PROBLEM TO SOLVE: Only the lines below from the one that holds "none -> <div><span>7)</span><span></span><span>you" through the one that holds "text: does ->" should appear in the answer, copied exactly, end lines included and pictures omitted.
[DATA TO PROCESS]
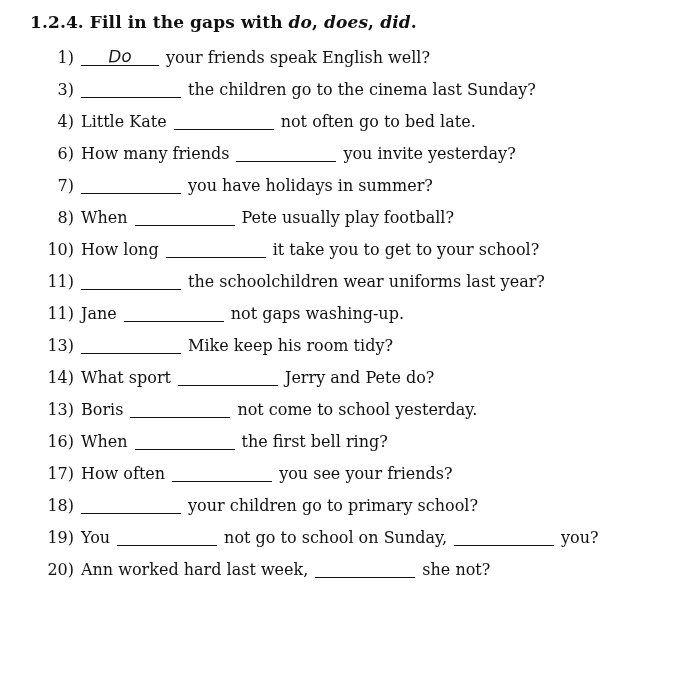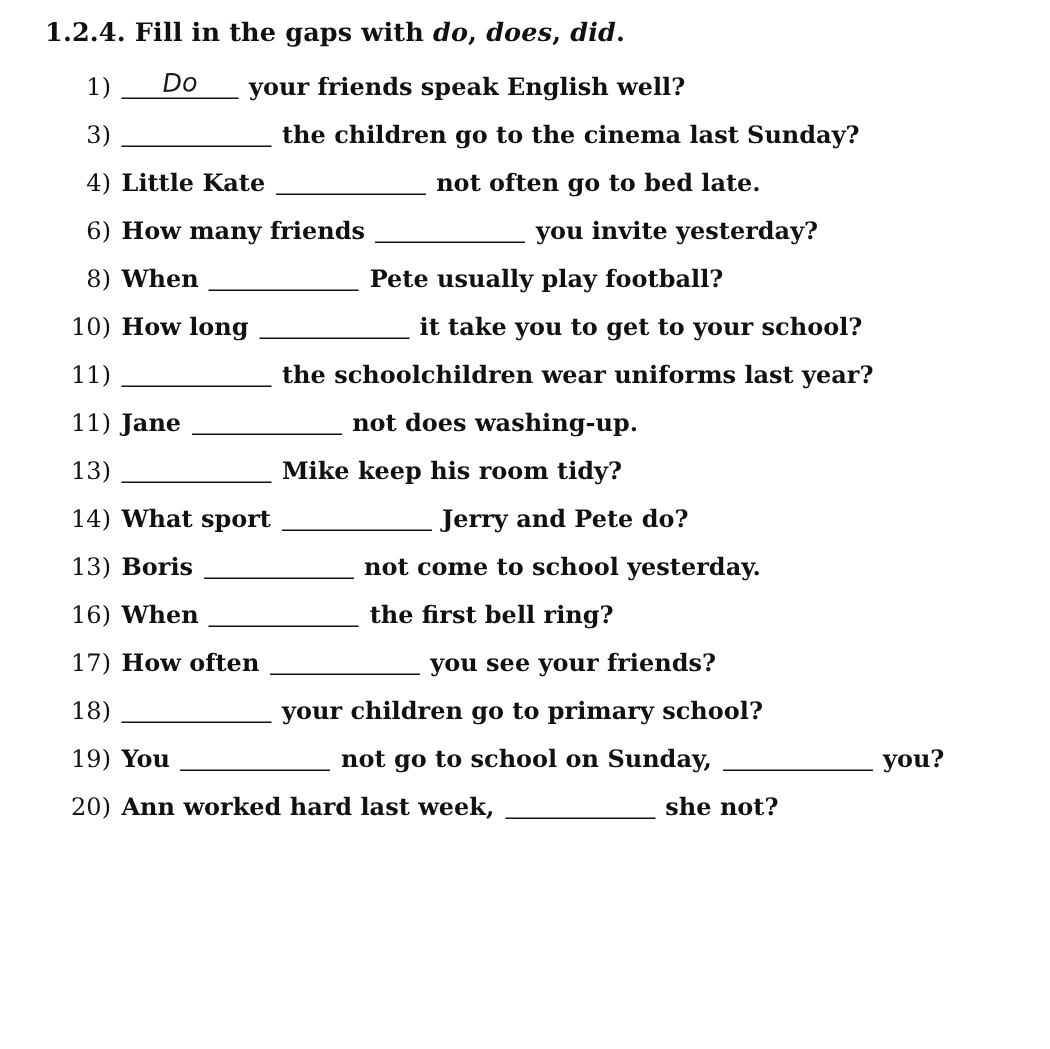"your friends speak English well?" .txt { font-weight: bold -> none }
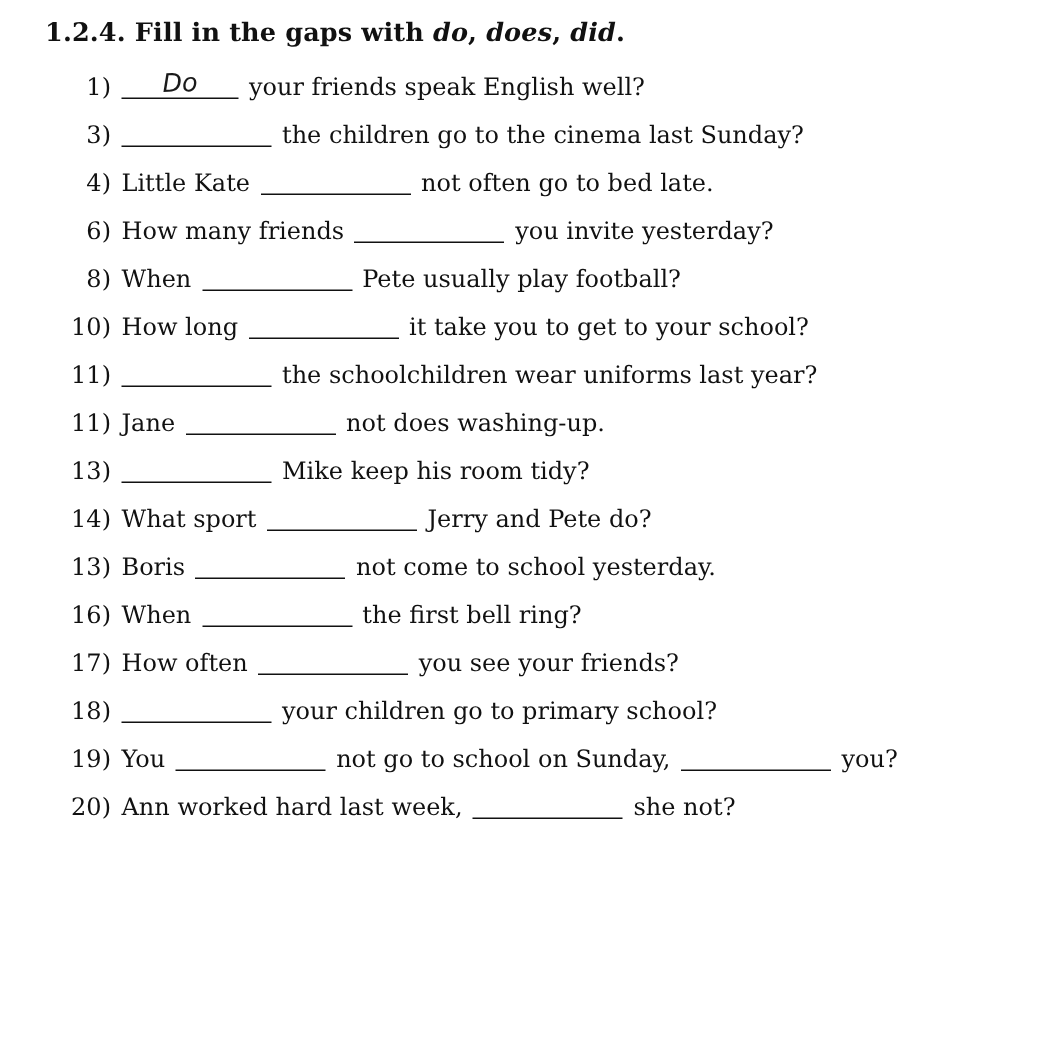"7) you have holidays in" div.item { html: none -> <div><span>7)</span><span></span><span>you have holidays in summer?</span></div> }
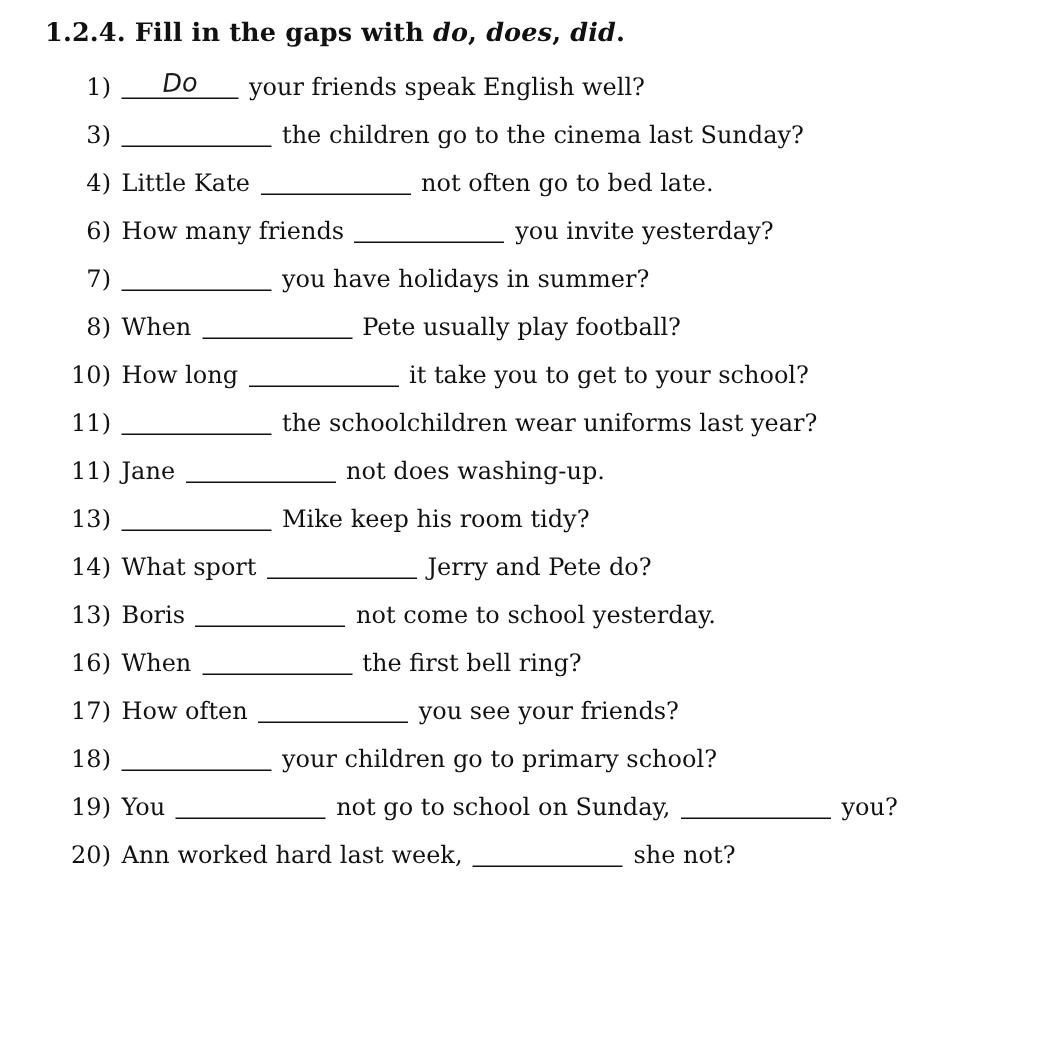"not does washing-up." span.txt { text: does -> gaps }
[/DATA TO PROCESS]
[DATA TO PROCESS]
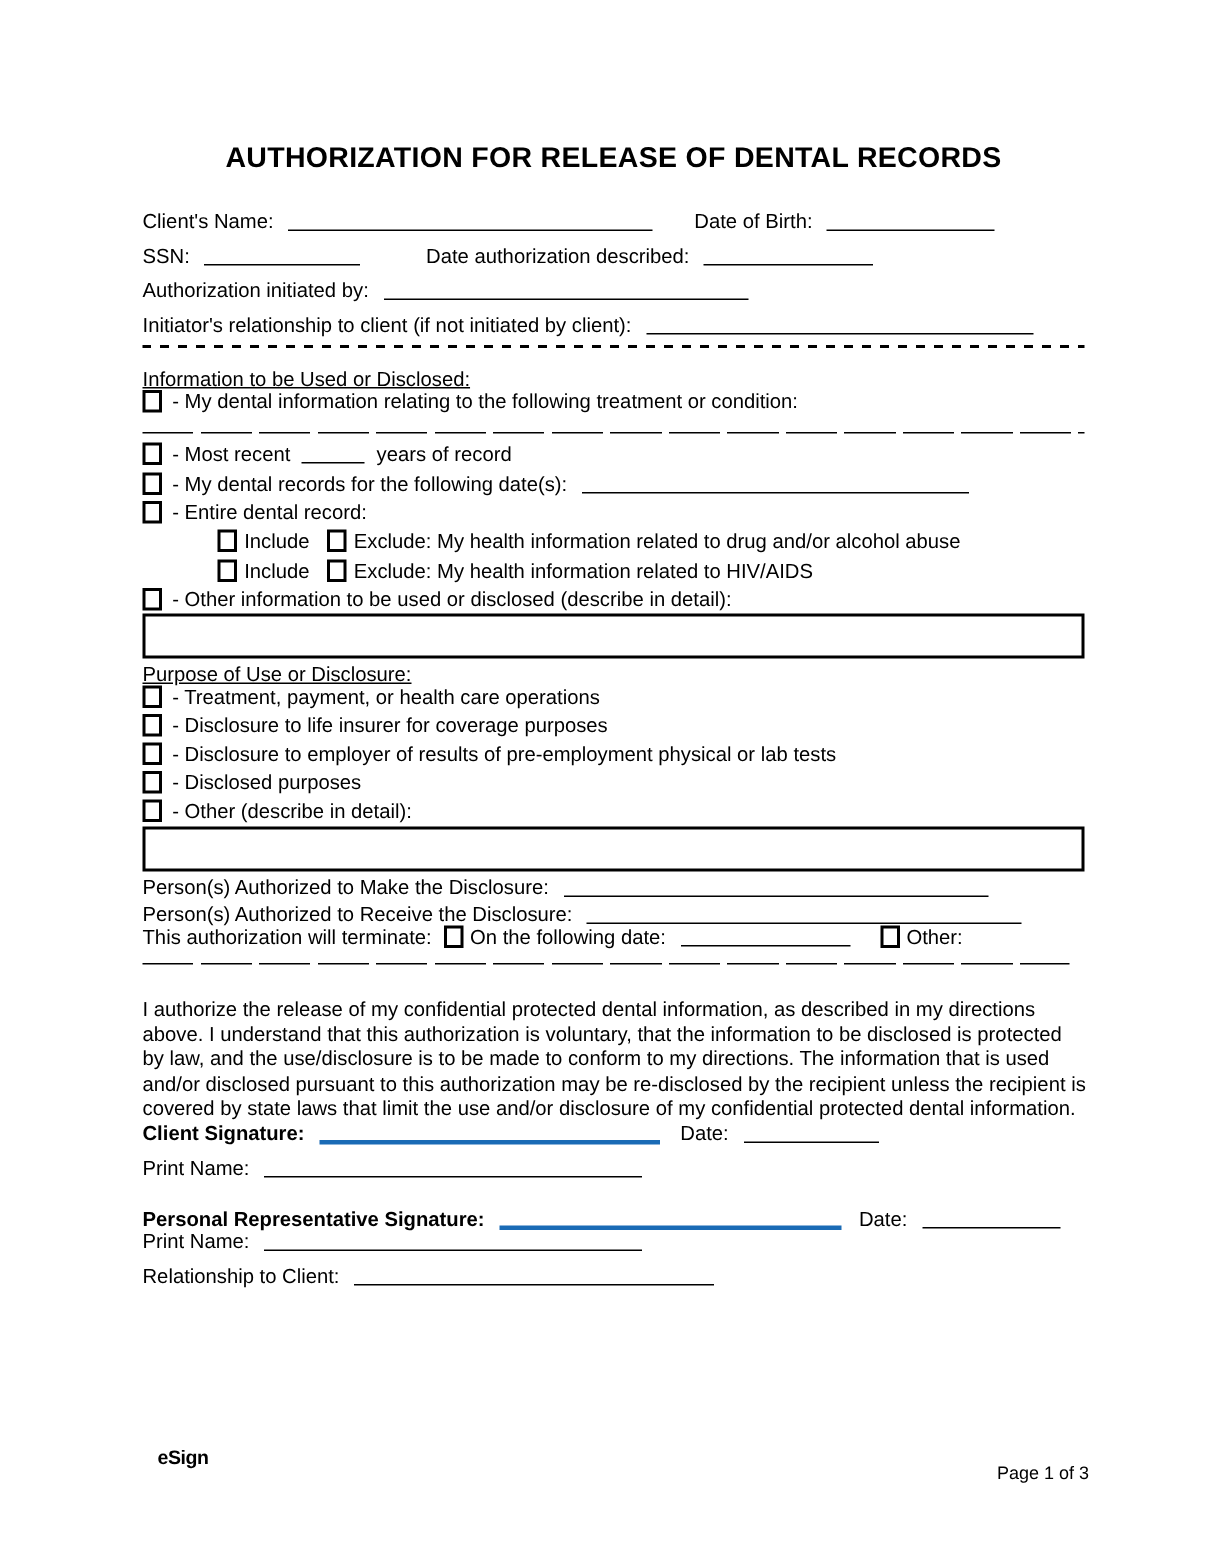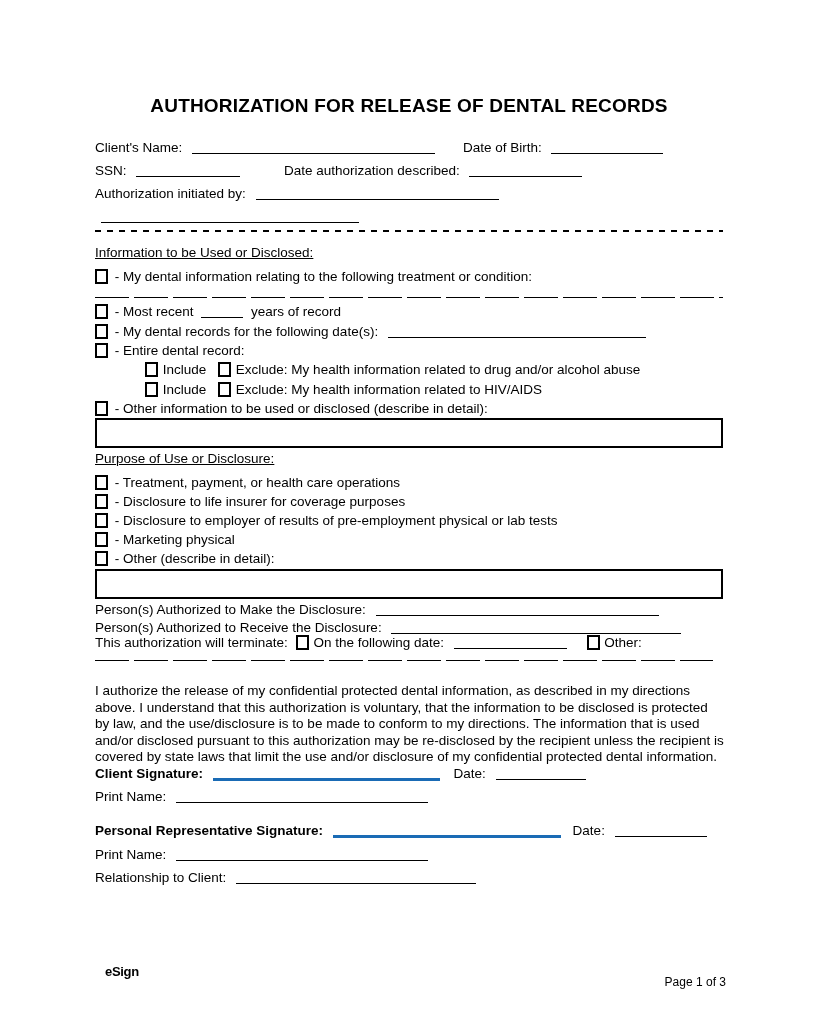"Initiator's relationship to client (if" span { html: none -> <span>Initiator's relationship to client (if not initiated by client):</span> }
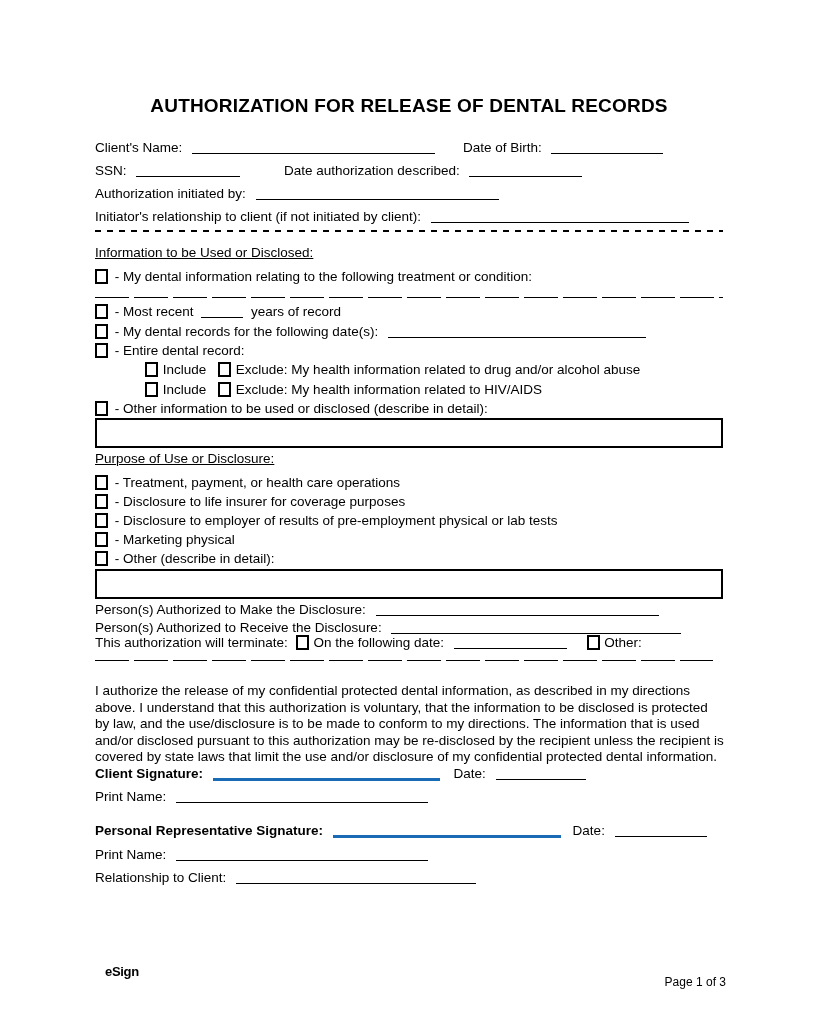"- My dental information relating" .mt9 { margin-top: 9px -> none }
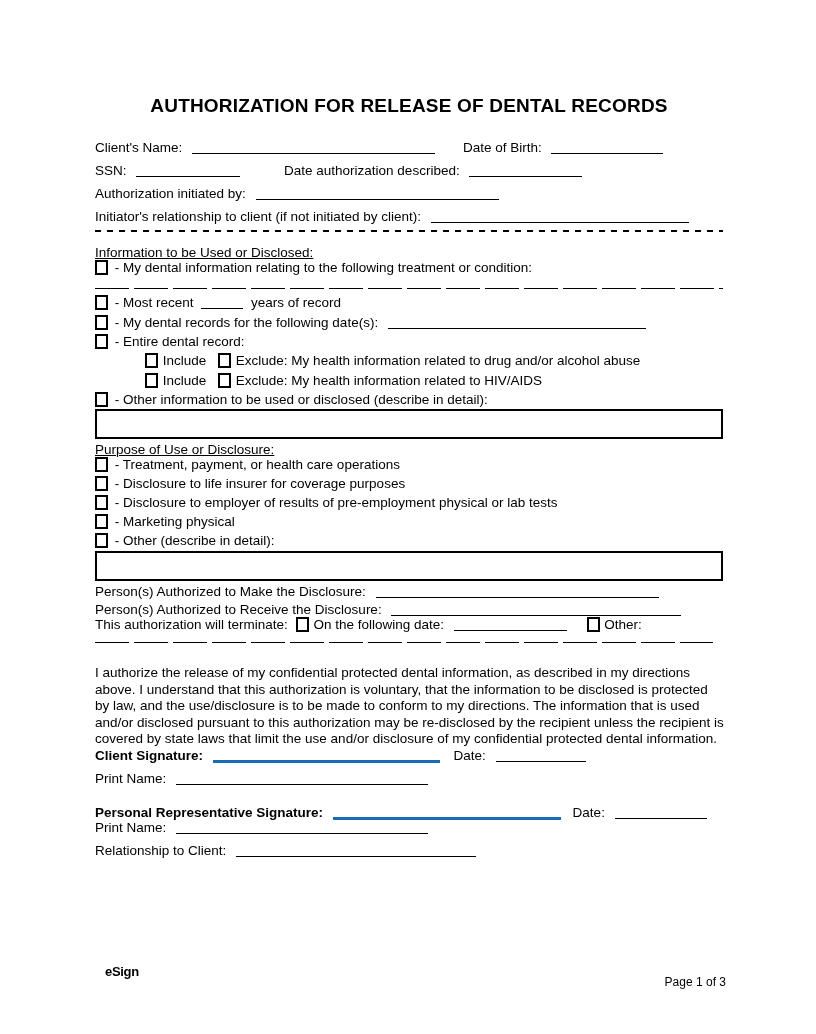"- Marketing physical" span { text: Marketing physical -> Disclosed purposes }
[/DATA TO PROCESS]
RESPONSE AREA:
"7) you have holidays in" div.item { html: none -> <div><span>7)</span><span></span><span>you have holidays in summer?</span></div> }
"not does washing-up." span.txt { text: does -> gaps }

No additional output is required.